--- Exercise directions ---
Find the lines of data that contain the string "having", then list them.

--- Provided records ---
= = = =

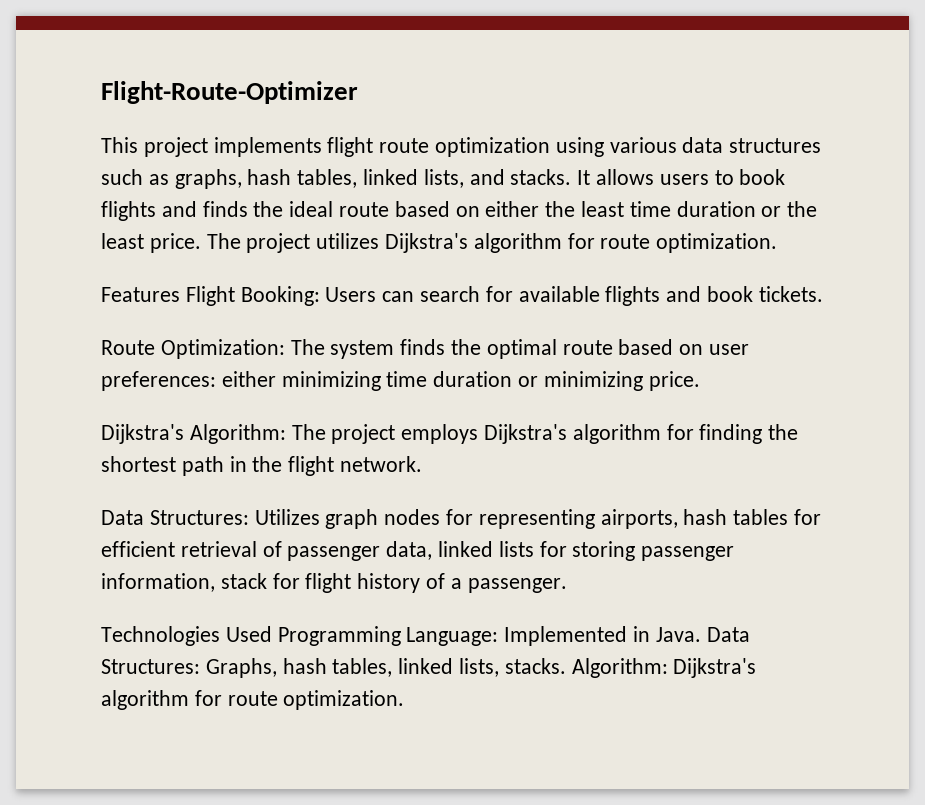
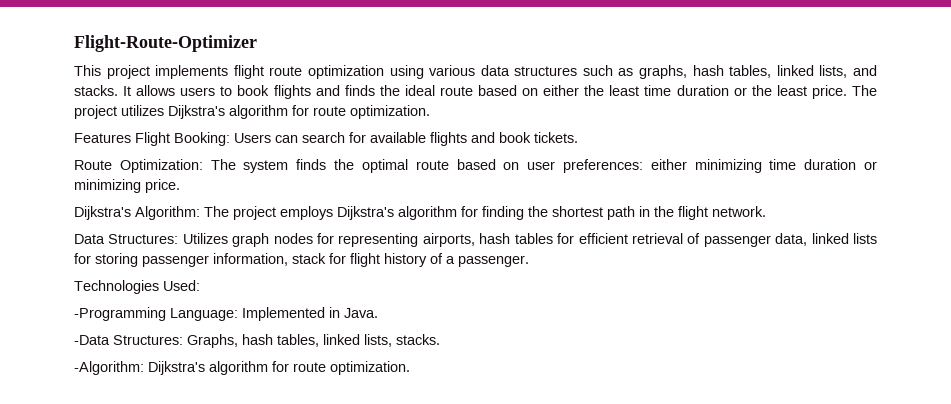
- Technologies Used Programming Language: Implemented in Java. Data Structures: Graphs, hash tables, linked lists, stacks. Algorithm: Dijkstra's algorithm for route optimization.
+ Technologies Used:
+ -Programming Language: Implemented in Java.
+ -Data Structures: Graphs, hash tables, linked lists, stacks.
+ -Algorithm: Dijkstra's algorithm for route optimization.

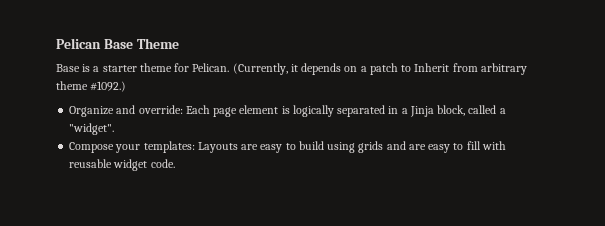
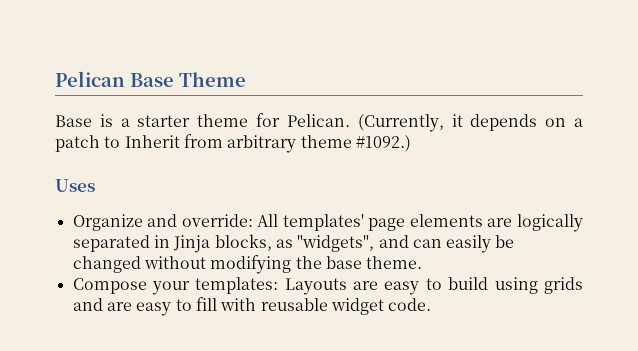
+ Uses
- Organize and override: Each page element is logically separated in a Jinja block, called a "widget".
+ Organize and override: All templates' page elements are logically separated in Jinja blocks, as "widgets", and can easily be changed without modifying the base theme.

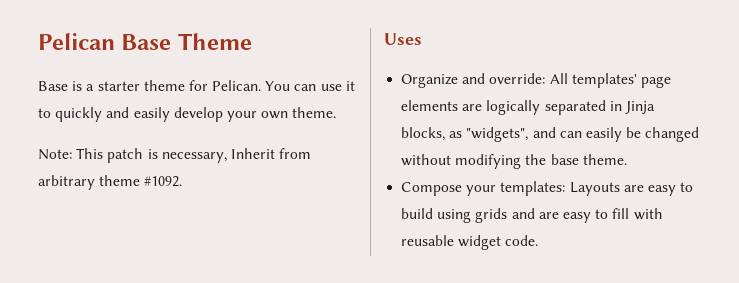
- (Currently, it depends on a patch to Inherit from arbitrary theme #1092.)
+ You can use it to quickly and easily develop your own theme.
+ Note: This patch is necessary, Inherit from arbitrary theme #1092.

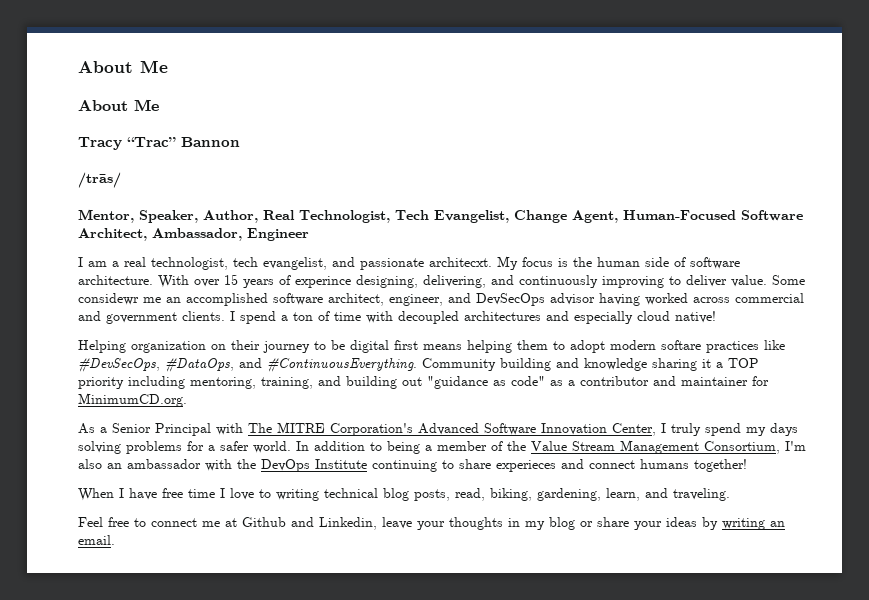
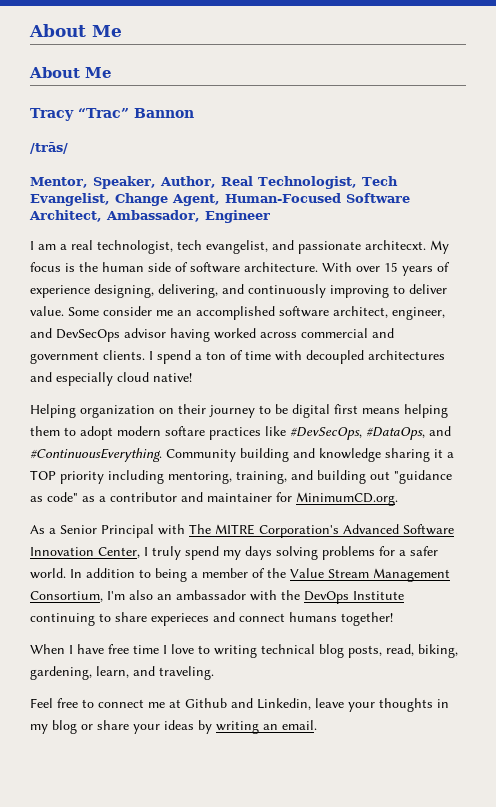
- With over 15 years of experince designing, delivering, and continuously improving to deliver value.
+ With over 15 years of experience designing, delivering, and continuously improving to deliver value.
- Some considewr me an accomplished software architect, engineer, and DevSecOps advisor having worked across commercial and government clients.
+ Some consider me an accomplished software architect, engineer, and DevSecOps advisor having worked across commercial and government clients.

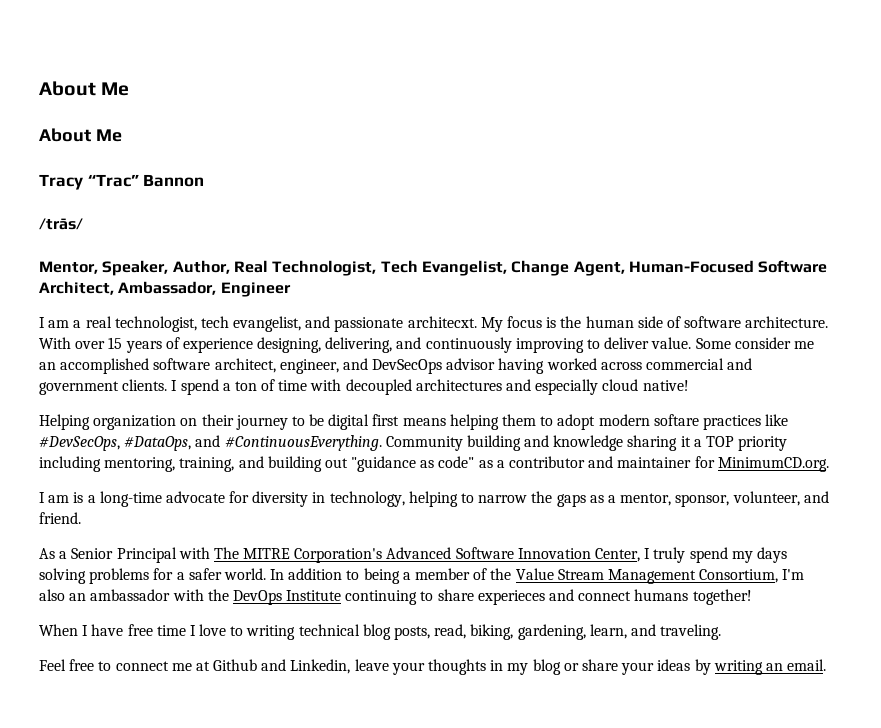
+ I am is a long-time advocate for diversity in technology, helping to narrow the gaps as a mentor, sponsor, volunteer, and friend.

= = = =

--- Response area ---
- Some considewr me an accomplished software architect, engineer, and DevSecOps advisor having worked across commercial and government clients.
+ Some consider me an accomplished software architect, engineer, and DevSecOps advisor having worked across commercial and government clients.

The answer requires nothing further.